Home > Persuasion and healing: “A classic then, and remains one now”.

Drug and Alcohol Findings. (2016) Persuasion and healing: “A classic then, and remains one now”. Drug and Alcohol Findings Research Analysis, (29 August 2016),

External website: http://findings.org.uk/PHP/dl.php?file=Frank_JD_1....

Across mental health and behavioural problems, ‘Dodo bird’ findings that bona fide therapies have similar effects have turned attention to the ‘common factors’ they share rather than how they differ, a paradigm shift increasingly evident in the addictions.

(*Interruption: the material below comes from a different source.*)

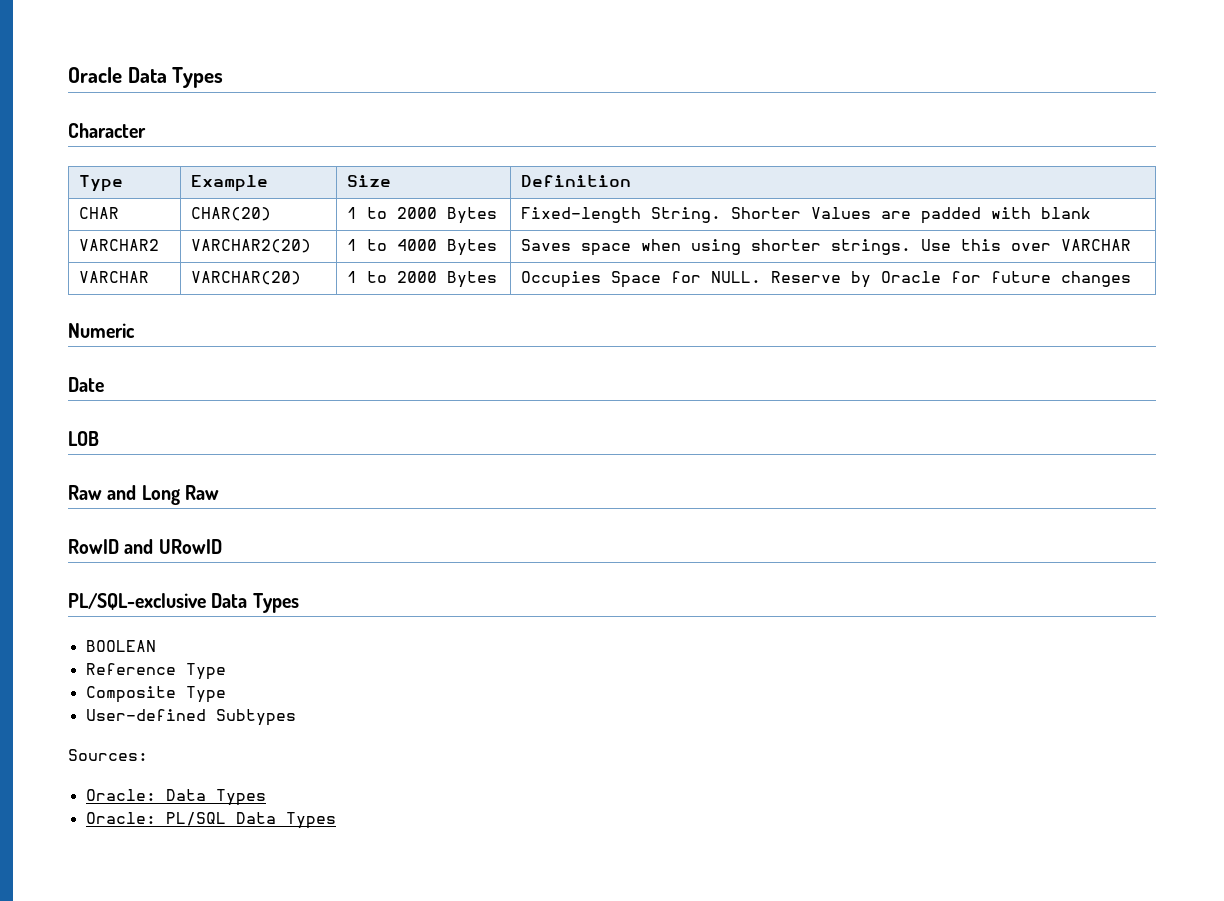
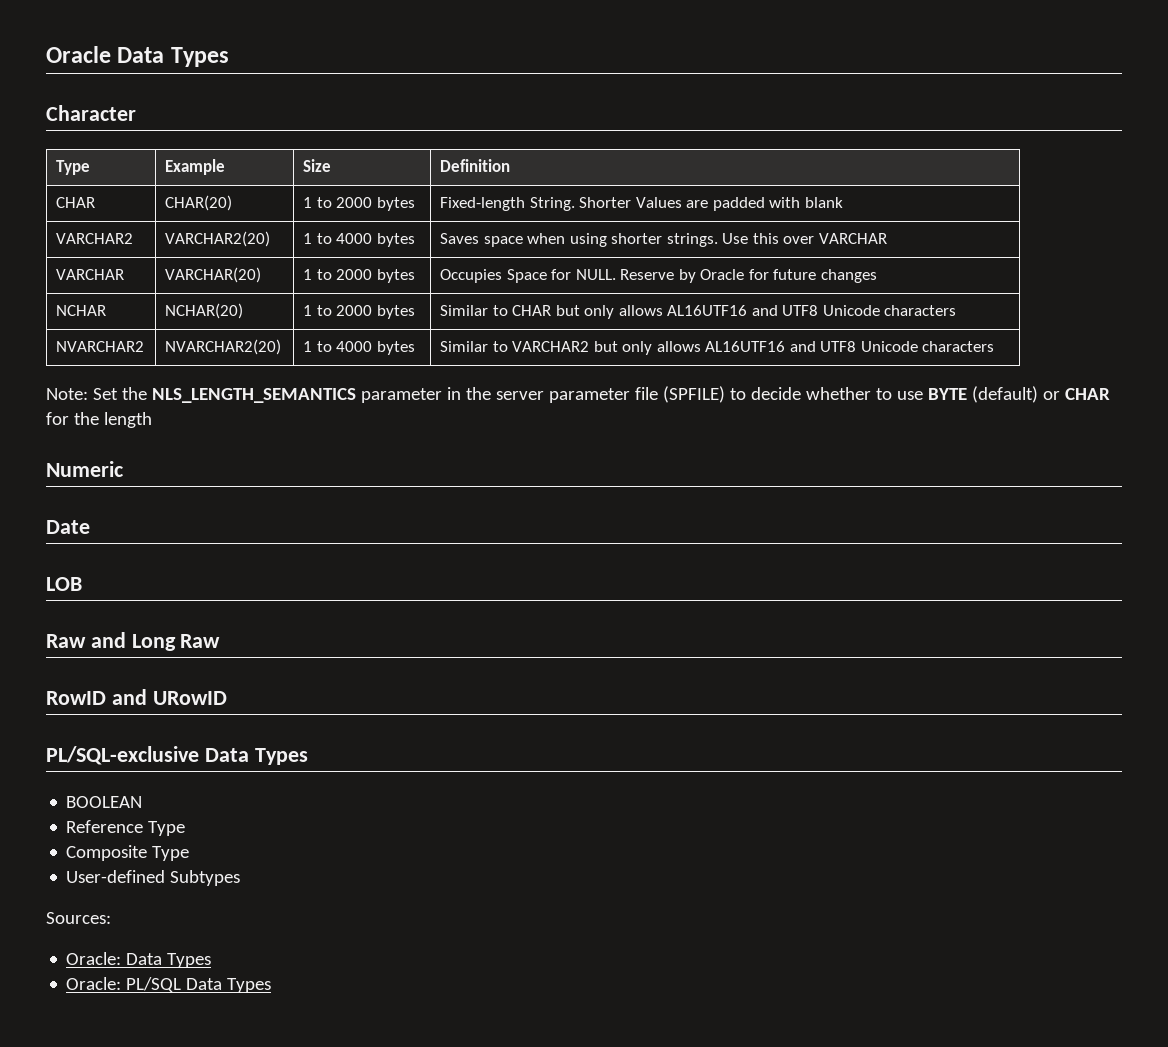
[447,207,498,224] Bytes -> [376,197,415,211] bytes
[447,239,498,256] Bytes -> [376,233,415,247] bytes
[447,271,498,288] Bytes -> [376,269,415,283] bytes
(1132, 279) none -> [56,305,107,316] [165,303,244,319] [303,305,415,319] [440,305,956,319] [56,341,145,352] [165,339,282,355] [303,341,415,355] [440,341,994,355] [46,386,1110,403] [46,412,152,428] // NCHAR | NCHAR(20) | 1 to 2000 bytes | Similar to CHAR but only allows AL16UTF16 and UTF8 Unicode characters // NVARCHAR2 | NVARCHAR2(20) | 1 to 4000 bytes | Similar to VARCHAR2 but only allows AL16UTF16 and UTF8 Unicode characters // Note: Set the NLS_LENGTH_SEMANTICS parameter in the server parameter file (SPFILE) to decide whether to use BYTE (default) or CHAR for the length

Jerome D. Frank’s book Persuasion and Healing published in 1961 is acknowledged as the most influential early exposition of the ‘common factors’ understanding of treatment – a process he conceived straightforwardly as the attempt “to enhance a person’s feeling of well-being”. Asserting in 1961 that “much, if not all, of the effectiveness of different forms of psychotherapy may be due to those features that all have in common rather than to those that distinguish them from each other” amounted to a revolutionary undermining of the competition for validity between different schools of therapy. These claims, he implied, were missing the point; their cherished methods and understandings of psychological distress were not active ingredients but platforms (an important role nevertheless) for the less esoteric features they shared – features which were not just the province of psychotherapy, but also seen in religious healing ceremonies, in the prescription of a placebo, and in the more everyday ways others help “demoralised” people regain traction over their lives..........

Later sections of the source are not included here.